B. In 1973, in early summer I chanced upon a letter from AMP Inc. inviting summer students to do a stint at their factory in USA. I could read Japanese fluently by then. It never occurred to me that the invitation was for Japanese students only and I am a foreigner. I went for the interview. The rest was history. I was one of four students invited to Harrisburg USA. It was my flight across the Pacific and my first experience on a 747. My first visit to USA.
C. In 1974 in the miserable wintry cold of a small town far away from Tokyo, I was doing my factory attachment. I chanced upon a TV program that interviewed foreign students for an upcoming Friendship Cruise. I called up the Prime Ministers Secretariat and left my name with them. The rest was history…I got on the cruise and met my fiance, now my wife. She is Singaporean and was on the cruise too.
I can go on. In my career time and again opportunities beckoned and I grabbed them. And I innovated and strategised as I moved along and turn an opportunity into a success.

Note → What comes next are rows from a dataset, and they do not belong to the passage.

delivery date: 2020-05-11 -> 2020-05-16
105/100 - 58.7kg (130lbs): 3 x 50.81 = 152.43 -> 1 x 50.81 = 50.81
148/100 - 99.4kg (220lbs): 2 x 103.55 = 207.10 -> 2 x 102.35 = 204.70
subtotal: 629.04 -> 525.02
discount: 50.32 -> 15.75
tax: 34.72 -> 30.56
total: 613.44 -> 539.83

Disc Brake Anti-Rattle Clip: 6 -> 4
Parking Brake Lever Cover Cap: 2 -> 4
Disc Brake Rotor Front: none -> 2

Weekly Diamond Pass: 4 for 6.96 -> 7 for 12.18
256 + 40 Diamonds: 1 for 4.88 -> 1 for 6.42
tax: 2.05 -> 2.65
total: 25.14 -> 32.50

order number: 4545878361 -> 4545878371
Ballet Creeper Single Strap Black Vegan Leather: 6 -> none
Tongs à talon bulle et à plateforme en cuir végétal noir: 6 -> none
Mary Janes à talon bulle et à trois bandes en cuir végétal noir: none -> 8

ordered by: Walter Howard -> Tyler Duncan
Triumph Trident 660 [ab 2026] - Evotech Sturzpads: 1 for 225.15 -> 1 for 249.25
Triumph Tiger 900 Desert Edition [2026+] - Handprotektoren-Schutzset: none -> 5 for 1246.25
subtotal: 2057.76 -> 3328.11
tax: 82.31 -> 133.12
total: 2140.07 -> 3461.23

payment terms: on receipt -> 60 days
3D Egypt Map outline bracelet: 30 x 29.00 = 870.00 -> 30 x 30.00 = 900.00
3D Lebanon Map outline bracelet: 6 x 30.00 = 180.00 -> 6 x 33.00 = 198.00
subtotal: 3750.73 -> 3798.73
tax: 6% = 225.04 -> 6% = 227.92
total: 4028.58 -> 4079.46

The same now applies to my international business and investment. The start point is just that. Hard work, thorough analysis and creativity are turning Provia and Quantum into successful investments. The struggles are not over for both of them but we are well on the way. And I am not sitting on the sidelines watching. Where necessary I plunge in and you know well what I do.
The same applies to Maghreb 24 TV. It came upon me suddenly but with a life-time of seizing opportunities and not dissecting an opportunity to death initially, I just plunged in. Today, it has the potential to be a mega success.
I am the Eternal Optimist and the Contrarian. And I take big risks. The difference between success and failure is the the amount of effort one is prepared to plough into the venture.